*PROBLEM REQUIREMENTS:*
Send back the data below exactly. Drop every picture.

[[ GIVEN ENTRIES, beginning ]]

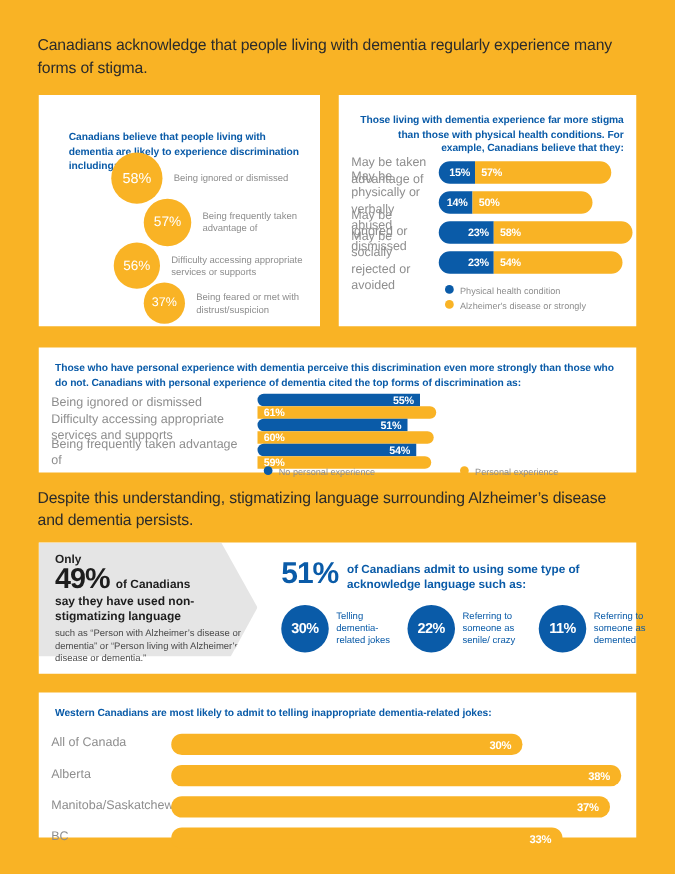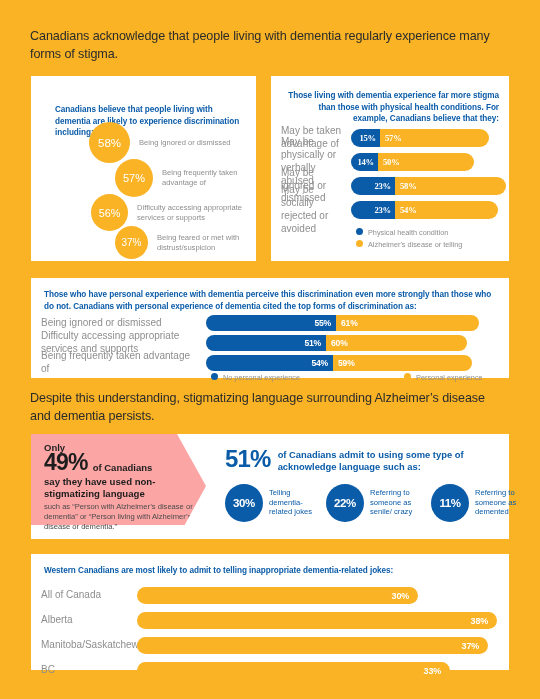--- a/index.html
+++ b/index.html
@@ -78,7 +78,6 @@
     font-size:8.6px;
     font-weight:700;
     letter-spacing:-0.2px;
-    font-family:Liberation Serif, serif;
   }
   .seg-blue { background:#0A5BA8; justify-content:flex-end; padding-right:4px; border-radius:9px 0 0 9px; }
   .seg-gold { background:#F9B325; justify-content:flex-start; padding-left:5px; border-radius:0 9px 9px 0; }

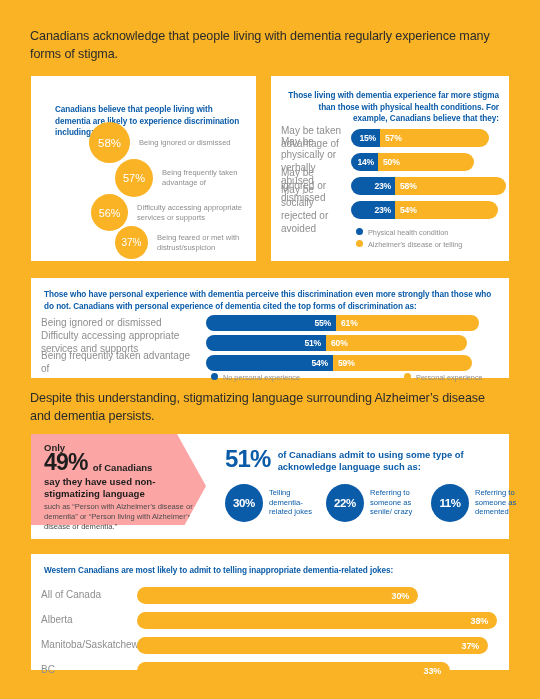--- a/index.html
+++ b/index.html
@@ -220,7 +220,7 @@
     </div>
     <div class="legend-item">
       <span class="dot dot-gold"></span>
-      <span>Alzheimer's disease or telling</span>
+      <span>Alzheimer's disease or strongly</span>
     </div>
   </div>
 </div>

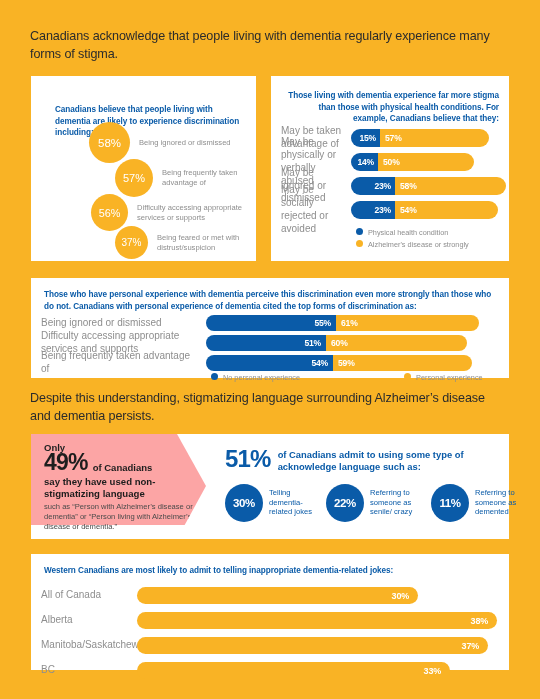--- a/index.html
+++ b/index.html
@@ -93,7 +93,7 @@
   #panel-personal-exp .card-title { position:absolute; left:13px; top:11px; width:455px; }
   .pbar-row { position:absolute; left:10px; display:flex; align-items:center; height:16px; }
   .pbar-label { width:165px; padding-right:6px; }
-  .pbar-track { position:relative; height:16px; display:flex; }
+  .pbar-track { position:relative; height:16px; display:flex;flex-direction:column; }
   .pseg {
     height:16px;
     display:flex;

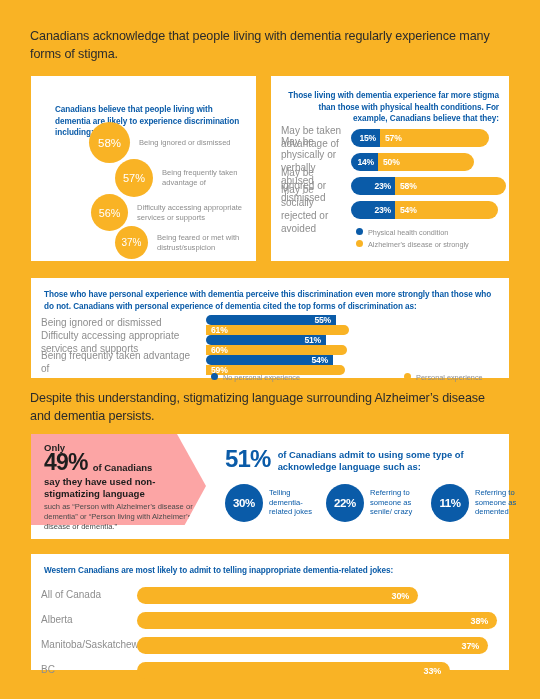--- a/index.html
+++ b/index.html
@@ -252,7 +252,7 @@
     </div>
   </div>
 
-  <div class="legend" style="left:180px; top:95px; display:flex; gap:104px;">
+  <div class="legend" style="left:180px; top:95px; display:flex; gap:68px;">
     <div class="legend-item">
       <span class="dot dot-blue"></span>
       <span>No personal experience</span>

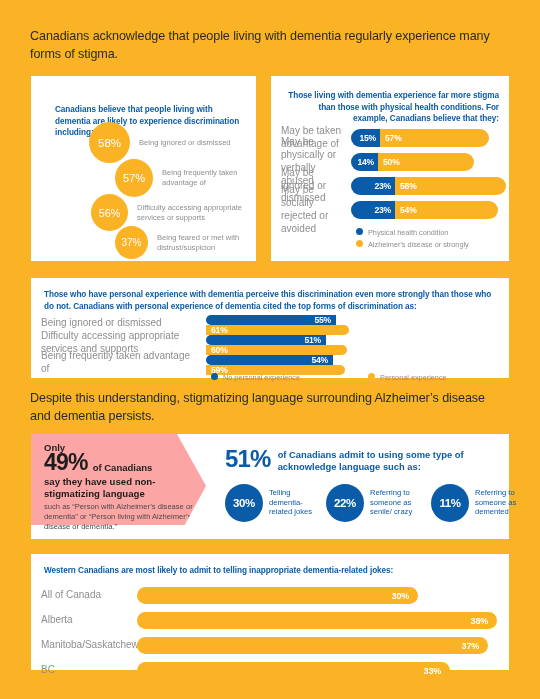--- a/index.html
+++ b/index.html
@@ -110,7 +110,7 @@
   #panel-language { left:31px; top:434px; width:478px; height:105px; background:#ffffff; }
   #box-only {
     position:absolute; left:0; top:0; width:175px; height:91px;
-    background:#fca5a5;
+    background:#e5e5e5;
     clip-path:polygon(0 0, 146px 0, 175px 52px, 146px 105px, 0 105px);
     padding:9px 12px 0 13px;
   }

[[ GIVEN ENTRIES, end ]]

*ANSWER SPACE:*
--- a/index.html
+++ b/index.html
@@ -78,7 +78,6 @@
     font-size:8.6px;
     font-weight:700;
     letter-spacing:-0.2px;
-    font-family:Liberation Serif, serif;
   }
   .seg-blue { background:#0A5BA8; justify-content:flex-end; padding-right:4px; border-radius:9px 0 0 9px; }
   .seg-gold { background:#F9B325; justify-content:flex-start; padding-left:5px; border-radius:0 9px 9px 0; }

--- a/index.html
+++ b/index.html
@@ -220,7 +220,7 @@
     </div>
     <div class="legend-item">
       <span class="dot dot-gold"></span>
-      <span>Alzheimer's disease or telling</span>
+      <span>Alzheimer's disease or strongly</span>
     </div>
   </div>
 </div>

--- a/index.html
+++ b/index.html
@@ -93,7 +93,7 @@
   #panel-personal-exp .card-title { position:absolute; left:13px; top:11px; width:455px; }
   .pbar-row { position:absolute; left:10px; display:flex; align-items:center; height:16px; }
   .pbar-label { width:165px; padding-right:6px; }
-  .pbar-track { position:relative; height:16px; display:flex; }
+  .pbar-track { position:relative; height:16px; display:flex;flex-direction:column; }
   .pseg {
     height:16px;
     display:flex;

--- a/index.html
+++ b/index.html
@@ -252,7 +252,7 @@
     </div>
   </div>
 
-  <div class="legend" style="left:180px; top:95px; display:flex; gap:104px;">
+  <div class="legend" style="left:180px; top:95px; display:flex; gap:68px;">
     <div class="legend-item">
       <span class="dot dot-blue"></span>
       <span>No personal experience</span>

--- a/index.html
+++ b/index.html
@@ -110,7 +110,7 @@
   #panel-language { left:31px; top:434px; width:478px; height:105px; background:#ffffff; }
   #box-only {
     position:absolute; left:0; top:0; width:175px; height:91px;
-    background:#fca5a5;
+    background:#e5e5e5;
     clip-path:polygon(0 0, 146px 0, 175px 52px, 146px 105px, 0 105px);
     padding:9px 12px 0 13px;
   }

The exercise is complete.